» **Data for processing**:

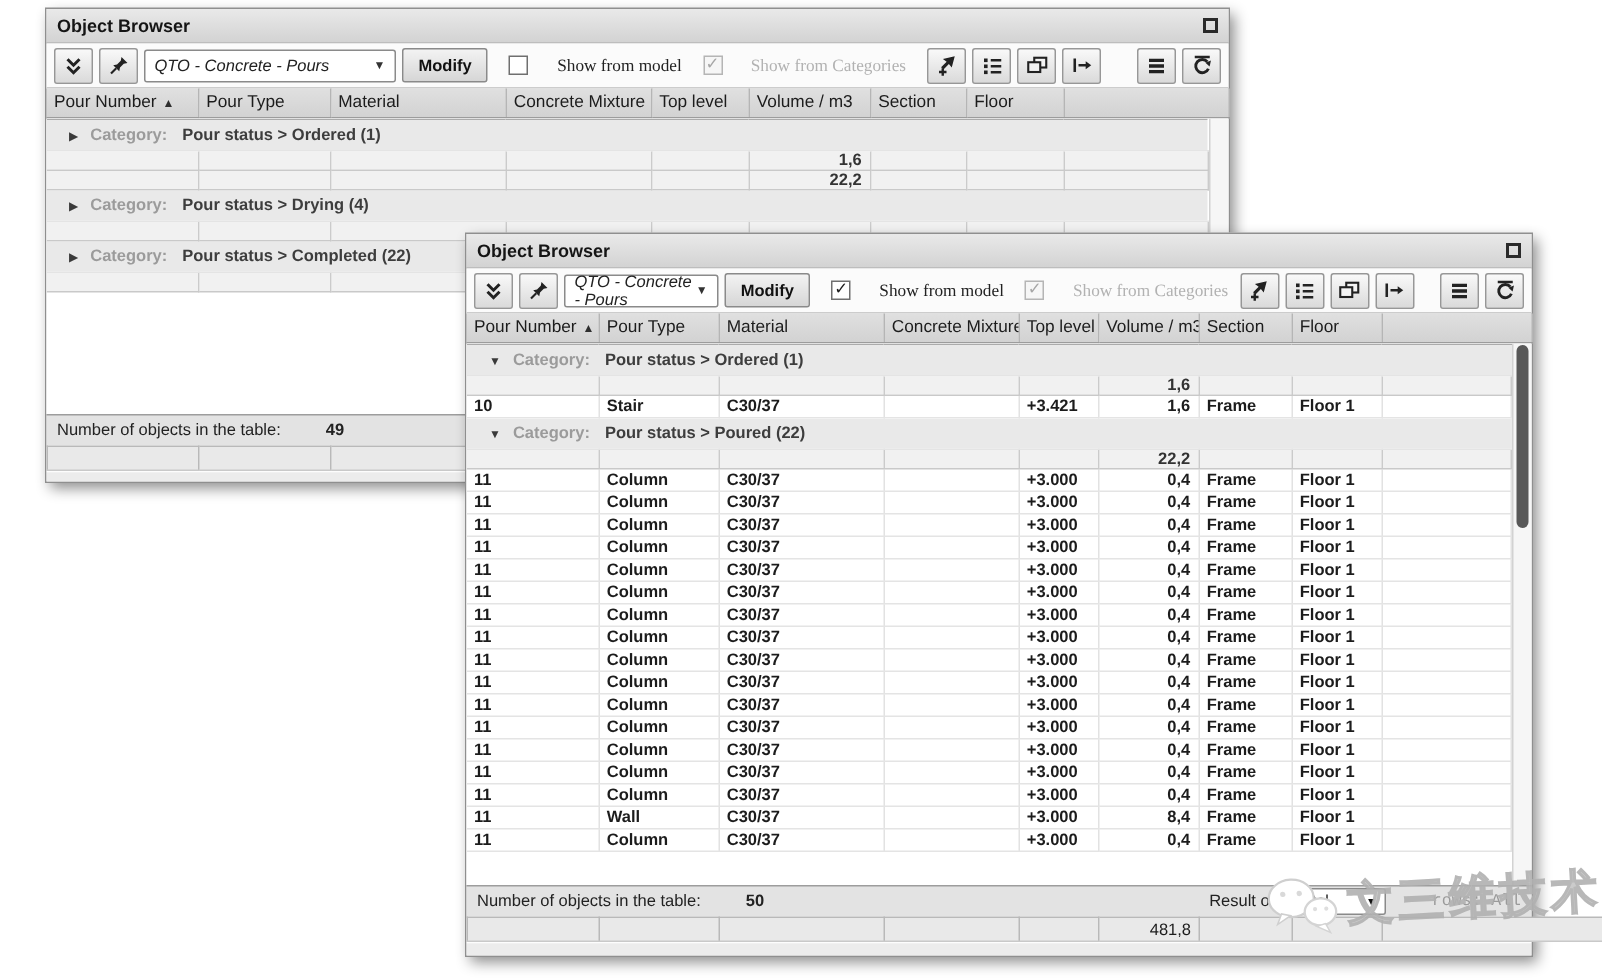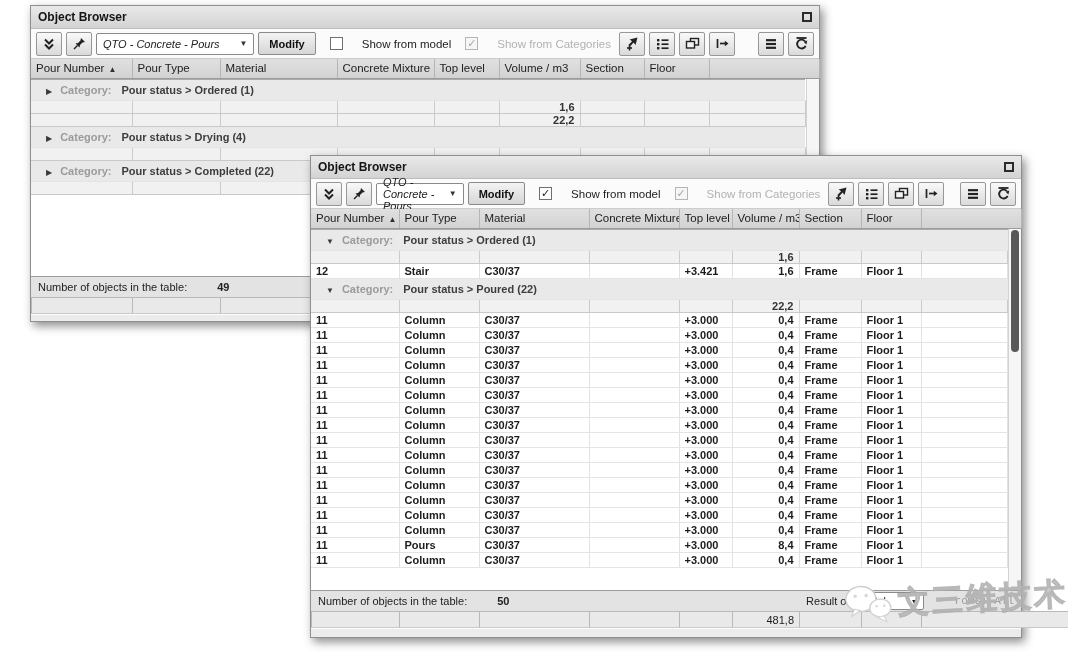--- a/index.html
+++ b/index.html
@@ -25,7 +25,7 @@
   .btn-modify { height:23px; background:linear-gradient(#f3f3f3,#d6d6d6); border:1px solid #8a8a8a;
                 border-radius:2px; font-weight:bold; font-size:11px; color:#111; padding:0 10px;
                 display:flex; align-items:center; }
-  .check { display:flex; align-items:center; gap:19px; font-size:11.5px; color:#222; margin-left:10px; white-space:nowrap; }
+  .check { display:flex; align-items:center; gap:19px; font-size:11.5px; color:#222; margin-left:10px; white-space:nowrap;font-family:Liberation Serif, serif; }
   .checkbox { width:13px; height:13px; border:1px solid #6f6f6f; background:#fff; font-size:11px; line-height:11px;
               display:flex; align-items:center; justify-content:center; color:#1a1a1a; }
   .check.disabled { color:#b2b2b2; }

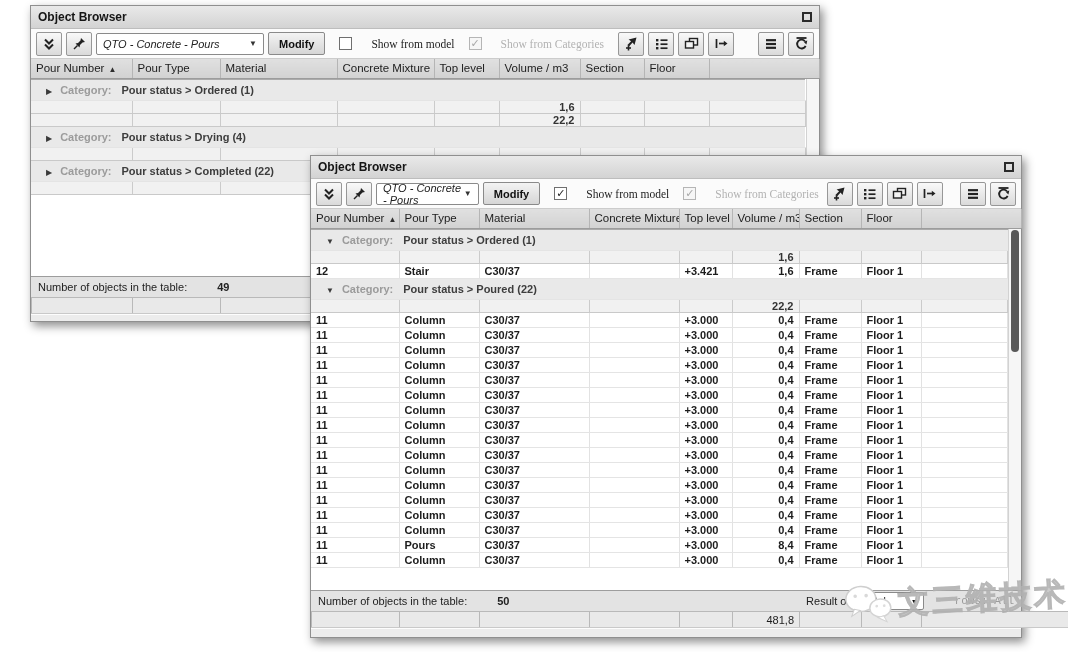--- a/index.html
+++ b/index.html
@@ -439,7 +439,7 @@
                 <td></td>
               </tr>
               <tr class="row-data">
-                <td>12</td>
+                <td>10</td>
                 <td>Stair</td>
                 <td>C30/37</td>
                 <td></td>

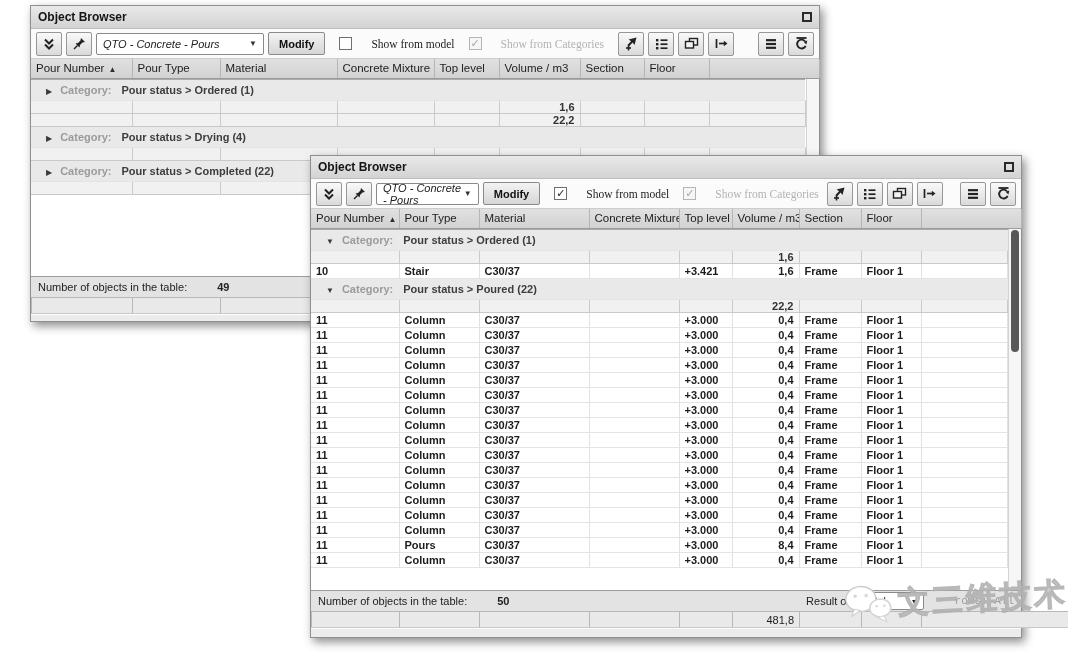--- a/index.html
+++ b/index.html
@@ -630,7 +630,7 @@
               </tr>
               <tr class="row-data">
                 <td>11</td>
-                <td>Pours</td>
+                <td>Wall</td>
                 <td>C30/37</td>
                 <td></td>
                 <td>+3.000</td>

» **Task**: Every word of the material above should be copied exactly; no pictures.

» **Task output**:
--- a/index.html
+++ b/index.html
@@ -25,7 +25,7 @@
   .btn-modify { height:23px; background:linear-gradient(#f3f3f3,#d6d6d6); border:1px solid #8a8a8a;
                 border-radius:2px; font-weight:bold; font-size:11px; color:#111; padding:0 10px;
                 display:flex; align-items:center; }
-  .check { display:flex; align-items:center; gap:19px; font-size:11.5px; color:#222; margin-left:10px; white-space:nowrap; }
+  .check { display:flex; align-items:center; gap:19px; font-size:11.5px; color:#222; margin-left:10px; white-space:nowrap;font-family:Liberation Serif, serif; }
   .checkbox { width:13px; height:13px; border:1px solid #6f6f6f; background:#fff; font-size:11px; line-height:11px;
               display:flex; align-items:center; justify-content:center; color:#1a1a1a; }
   .check.disabled { color:#b2b2b2; }

--- a/index.html
+++ b/index.html
@@ -439,7 +439,7 @@
                 <td></td>
               </tr>
               <tr class="row-data">
-                <td>12</td>
+                <td>10</td>
                 <td>Stair</td>
                 <td>C30/37</td>
                 <td></td>

--- a/index.html
+++ b/index.html
@@ -630,7 +630,7 @@
               </tr>
               <tr class="row-data">
                 <td>11</td>
-                <td>Pours</td>
+                <td>Wall</td>
                 <td>C30/37</td>
                 <td></td>
                 <td>+3.000</td>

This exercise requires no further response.